Most of the processed carbs we eat wreak havoc on our natural hormone levels. Insulin production is especially ‘thrown out of whack’ as the body attempts to process the vast amounts of starches and simple sugars in a typical ‘bad carb’-based meal.

This leads to dramatic fluctuations in blood glucose levels – a big reason why you often feel lethargic after eating high-sugar, unhealthy meals. The up and down cycle of feeling full and then shortly after feeling hungry isn’t good for your health and certainly isn’t suitable for your ability to lose weight.

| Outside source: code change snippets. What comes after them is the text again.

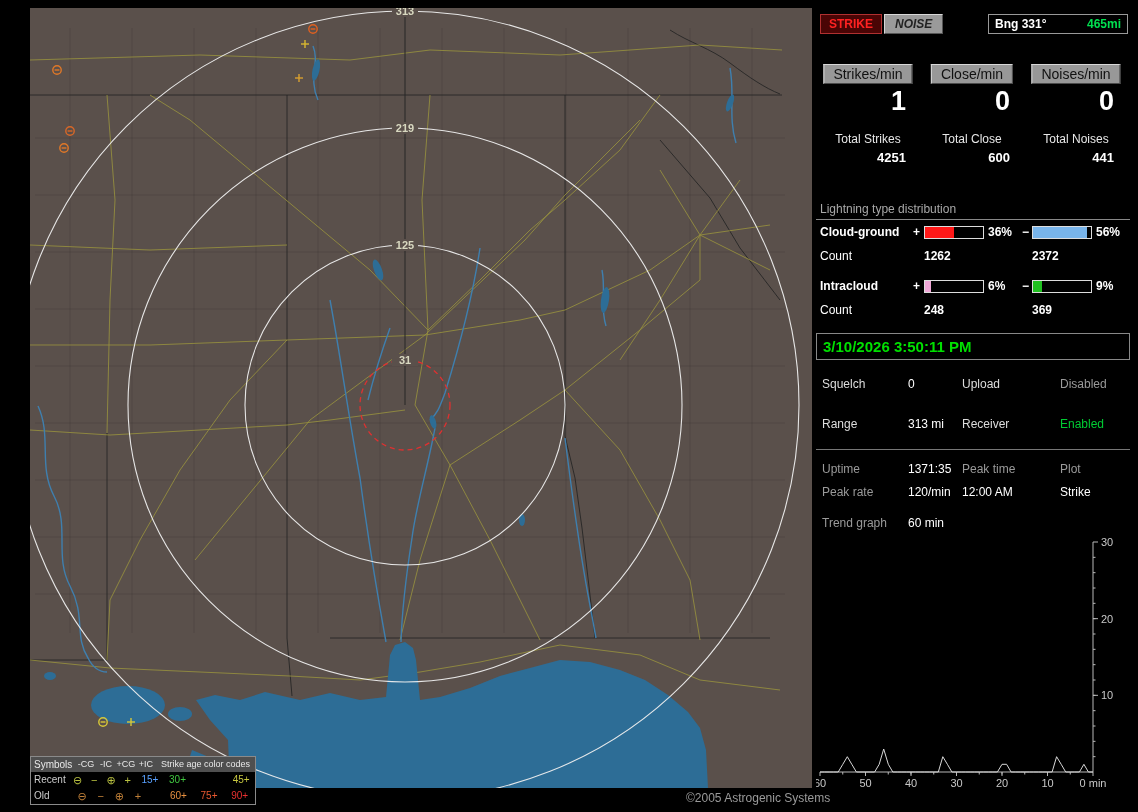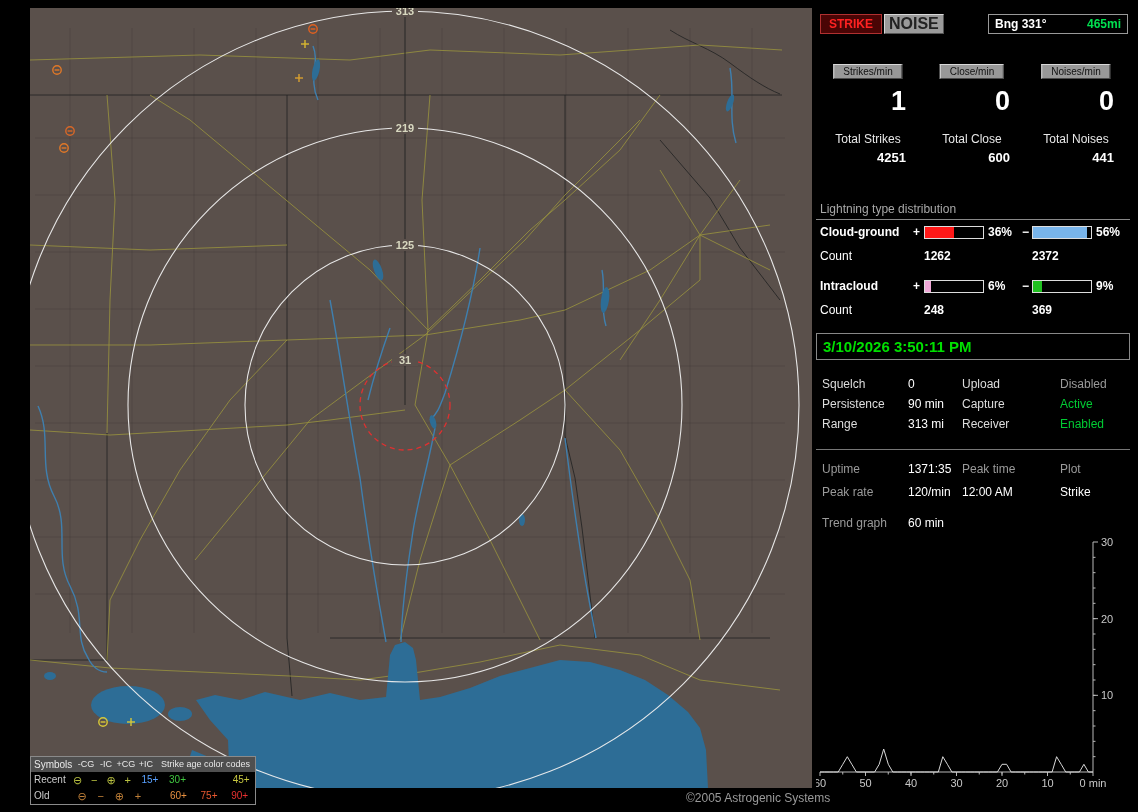--- a/index.html
+++ b/index.html
@@ -34,9 +34,9 @@
   .sidebar{position:absolute;left:816px;top:8px;width:314px;height:796px;color:#ddd;font-size:12px;}
   .btn-strike{position:absolute;left:4px;top:6px;height:20px;padding:0 8px;background:#4a0505;
       border:1px solid #b03030;color:#ff2222;font-weight:bold;font-size:12px;font-family:inherit;}
-  .btn-noise{position:absolute;left:68px;top:6px;height:20px;padding:0 4px;background:#9a9a9a;
+  .btn-noise{position:absolute;left:68px;top:6px;height:20px;padding:0 10px;background:#9a9a9a;
       border:1px solid;border-color:#d8d8d8 #555 #555 #d8d8d8;color:#222;font-weight:bold;
-      font-size:16px;font-family:inherit;}
+      font-size:12px;font-family:inherit;font-style:italic;}
   .bearing{position:absolute;left:172px;top:6px;width:140px;height:20px;border:1px solid #999;
       background:#000;display:flex;justify-content:space-between;align-items:center;
       padding:0 6px;box-sizing:border-box;font-weight:bold;font-size:12px;color:#fff;}

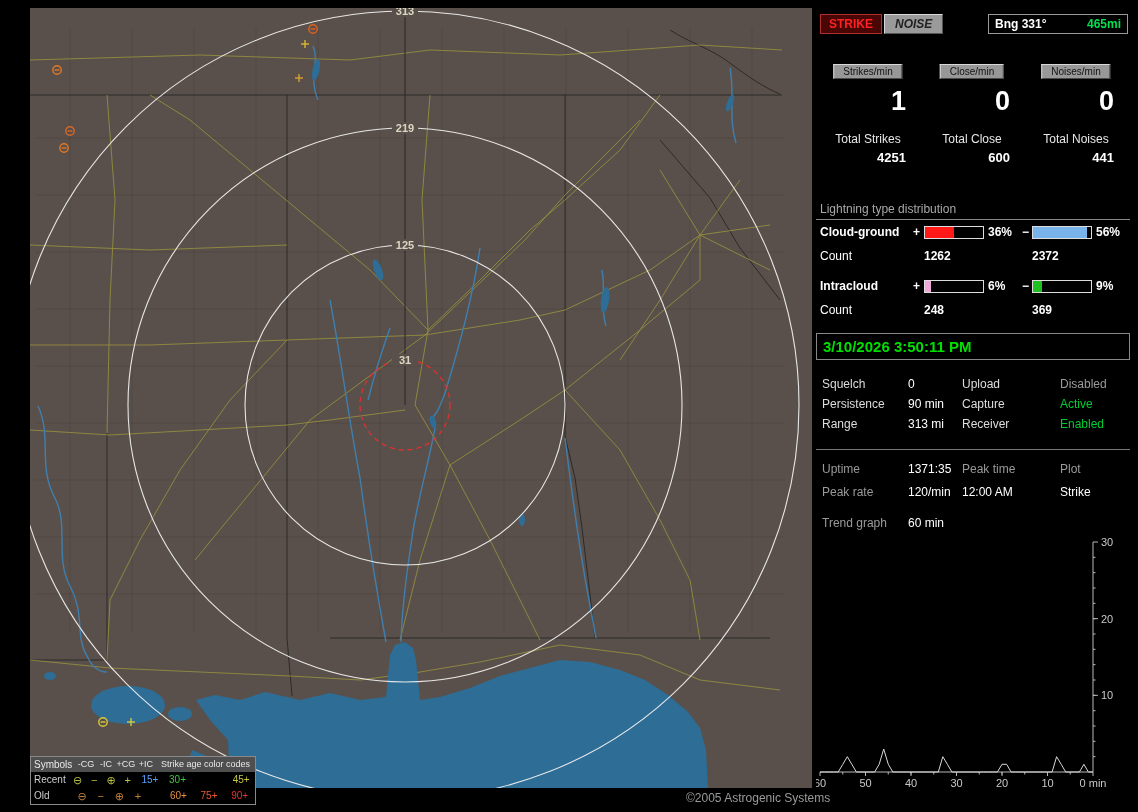--- a/index.html
+++ b/index.html
@@ -45,7 +45,7 @@
   .ccol{position:relative;width:104px;height:112px;}
   .cbtn{position:absolute;top:0;left:50%;transform:translateX(-50%);white-space:nowrap;
       background:#989898;border:1px solid;border-color:#d8d8d8 #4a4a4a #4a4a4a #d8d8d8;
-      color:#111;font-size:10px;padding:1px 9px;font-family:inherit;text-align:right;}
+      color:#111;font-size:14px;padding:1px 9px;font-family:inherit;text-align:right;}
   .cval{position:absolute;top:22px;right:14px;font-size:27px;font-weight:bold;color:#fff;}
   .tlabel{position:absolute;top:68px;width:100%;text-align:center;color:#e8e8e8;}
   .tval{position:absolute;top:86px;right:14px;font-weight:bold;color:#fff;font-size:13px;}

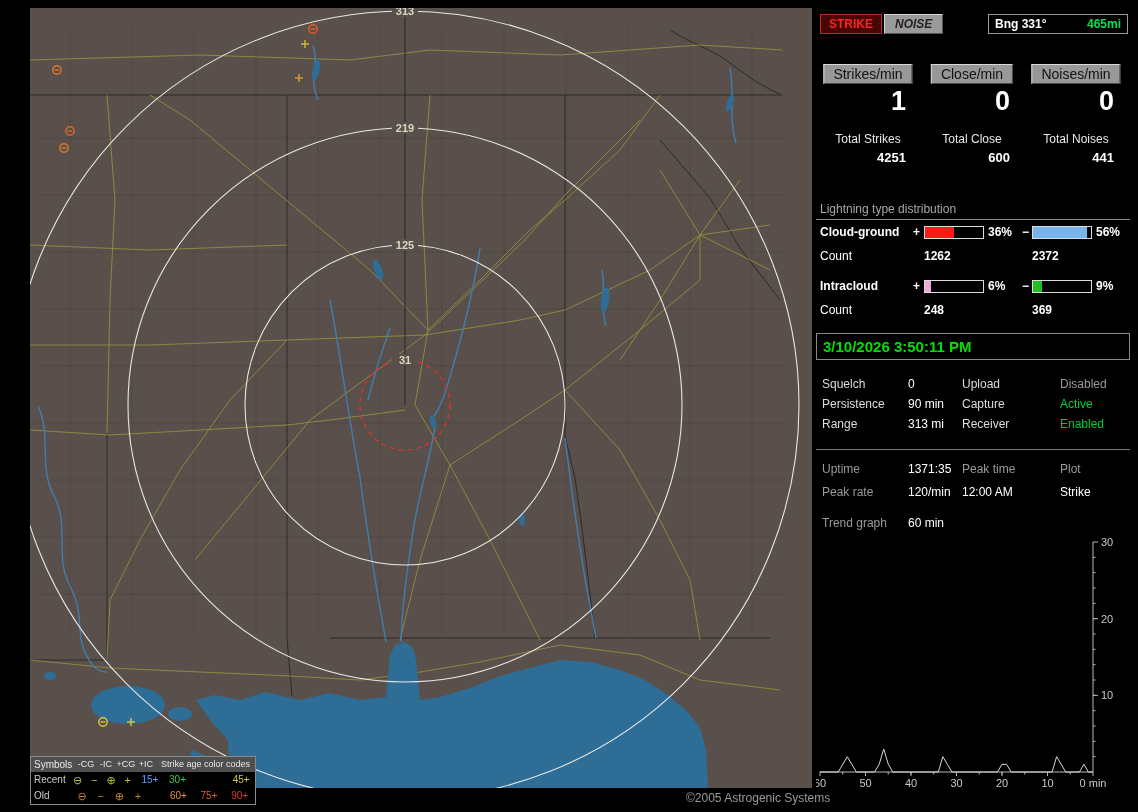--- a/index.html
+++ b/index.html
@@ -307,12 +307,6 @@
       <span class="s2l">Upload</span>
       <span class="s2v st-gray">Disabled</span>
     </div>
-    <div class="srow" style="top:389px">
-      <span class="s1l">Persistence</span>
-      <span class="s1v">90 min</span>
-      <span class="s2l">Capture</span>
-      <span class="s2v st-green">Active</span>
-    </div>
     <div class="srow" style="top:409px">
       <span class="s1l">Range</span>
       <span class="s1v">313 mi</span>

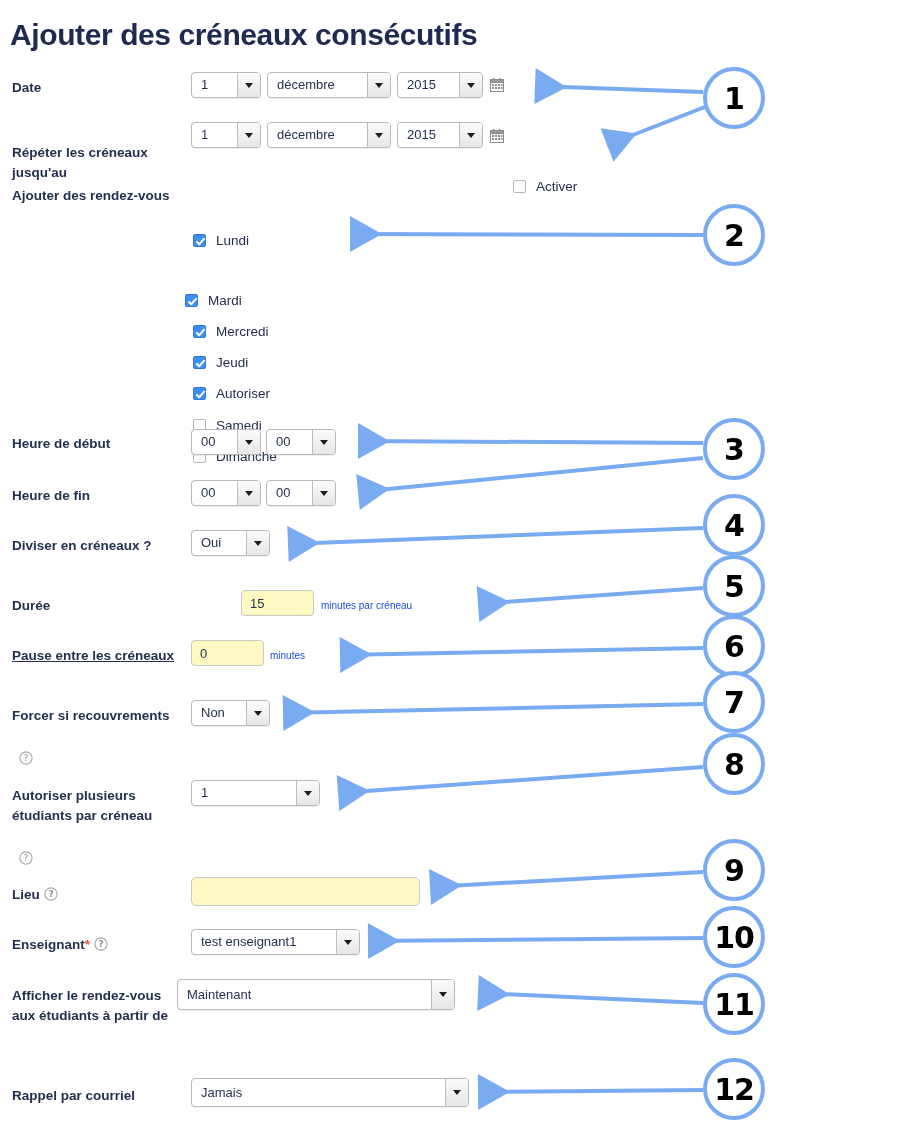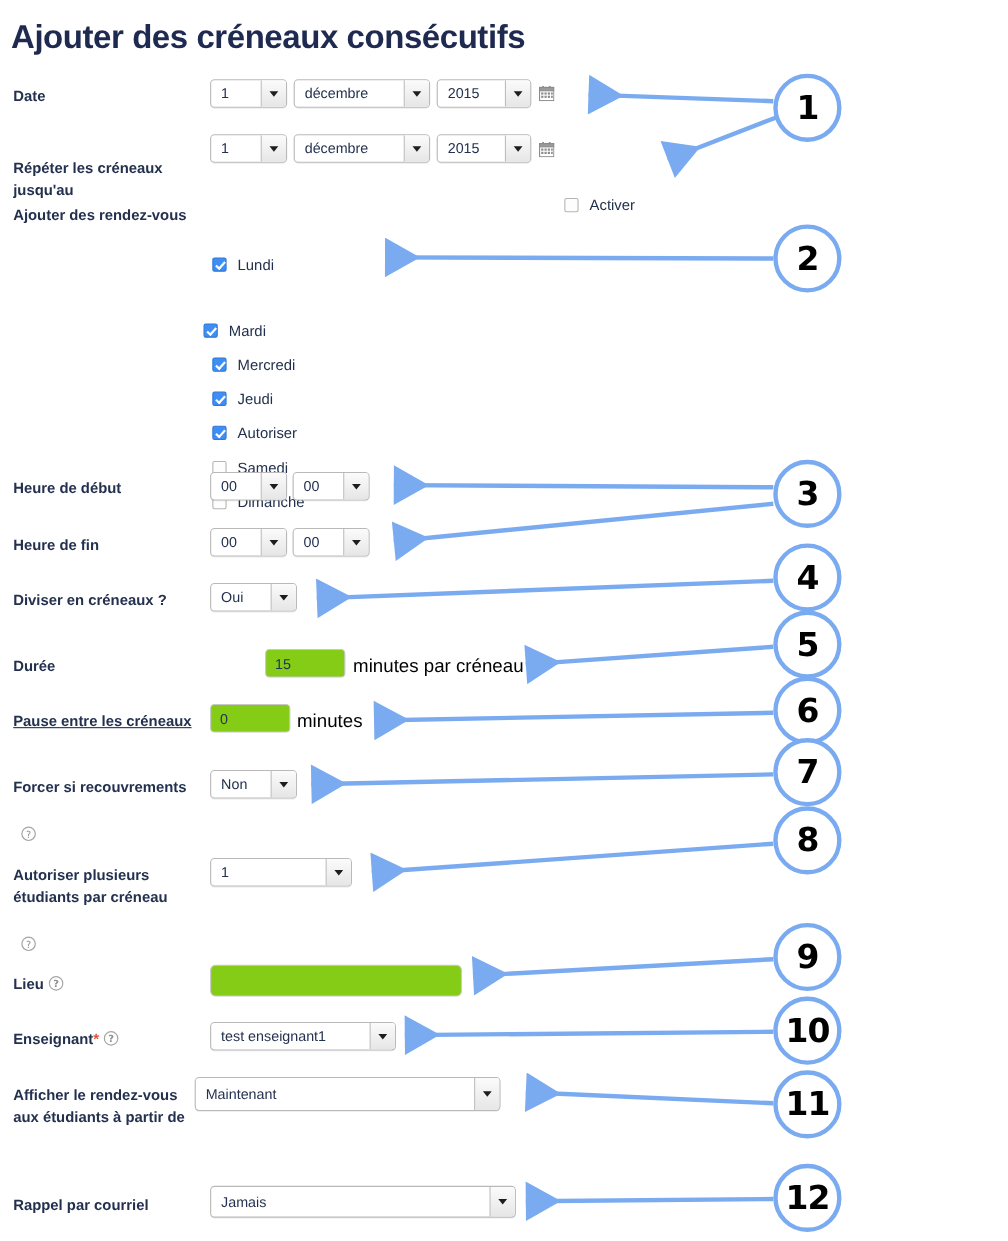--- a/index.html
+++ b/index.html
@@ -95,7 +95,7 @@
     height: 26px;
     border: 1px solid #c8c8c8;
     border-radius: 4px;
-    background: #84cc16;
+    background: #fef9c3;
     font-size: 13px;
     color: #25334f;
     padding: 0 8px;

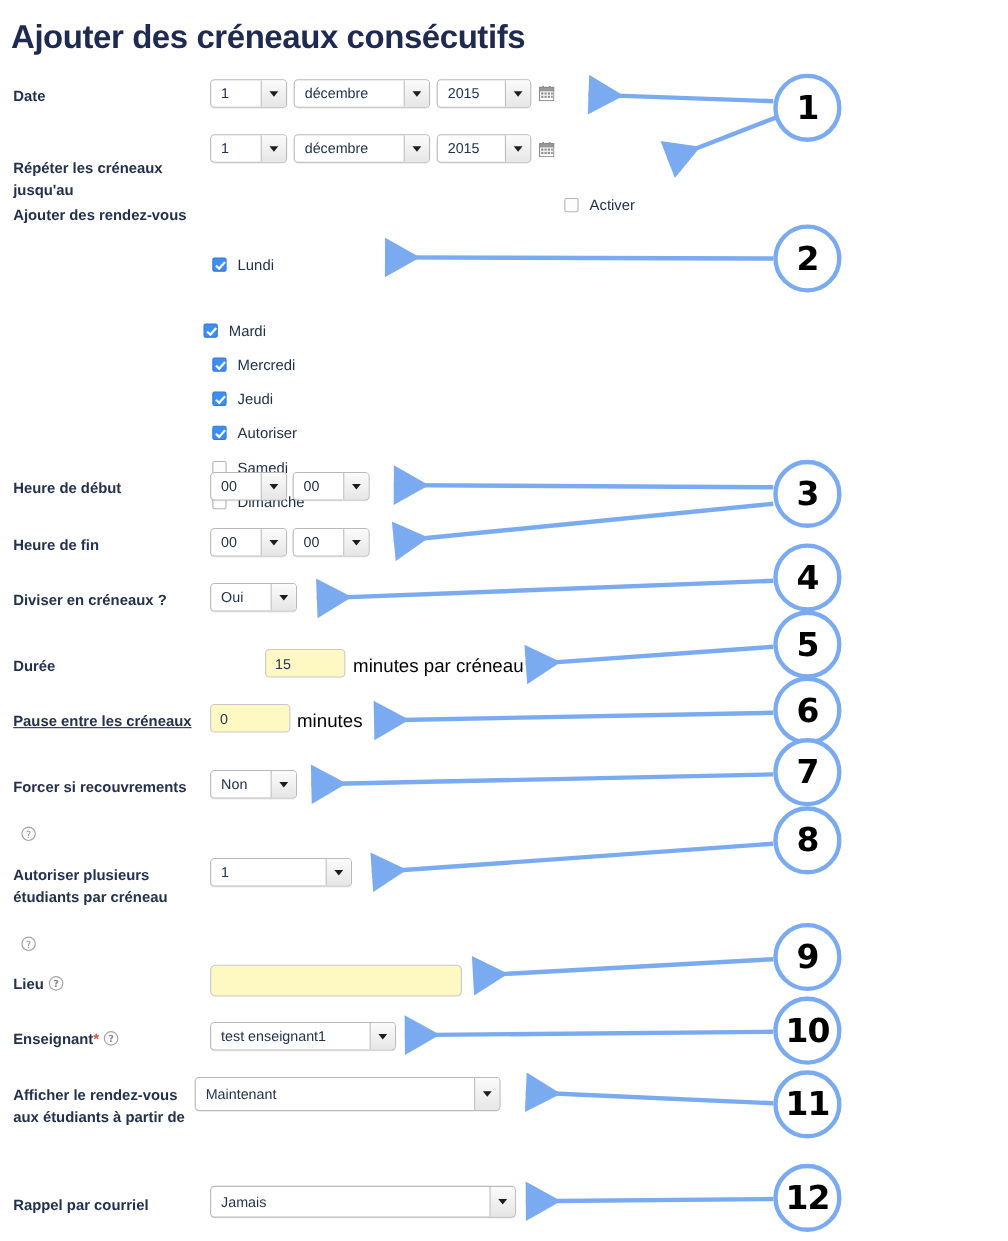--- a/index.html
+++ b/index.html
@@ -107,8 +107,8 @@
   
   .inline-text {
     position: absolute;
-    font-size: 17px;
-    color: #000000;
+    font-size: 10px;
+    color: #1d4ed8;
     white-space: nowrap;
     line-height: 18px;
   }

Simple Tips for Incorporating Good Carbs Into Your Diet

  1. Try to cut out as much ‘junk food’ from your diet. This includes pretty much all chips, candy, and soft drinks. These are the bad carbs and all full of empty calories.
  1. Avoid or limit your refined flour baked goods intake, including non-whole-grain bread, bagels, doughnuts, cupcakes, brownies, cakes, etc. Also, throw out the processed, high-sugar breakfast cereals – stick to whole-grain cereals and oatmeal.
  1. Buy a variety of fresh fruits and veggies, and begin to include at least 1 or 2 servings with each meal. Be sure that you aim to eat at least two servings of leafy green vegetables within this food group each day.
  1. Use nuts and seeds as healthy, portable snacks you can carry anywhere. Also, they can be used to add flavor and ‘texture’ to many foods (especially salads).
  1. Eat a serving of beans or legumes at least 1-2 times per day. The dozens of different types of beans and peas can be used in hundreds of delicious recipes. Also, consider buying or making bean sprouts – they are considered some of the most nutritionally ‘powerful’ foods available!
  1. Always choose the whole-grain option for bread, cereals, crackers, pasta, etc. Just make sure that ‘whole-grain’ is the first word in the ingredients list, and you’ll be fine. Read labels carefully and know precisely what you are getting!

Tip: Always try to eat protein with your good carbs. This offers a natural balance in your food consumption, but it slows the rate at which the sugar hits your bloodstream.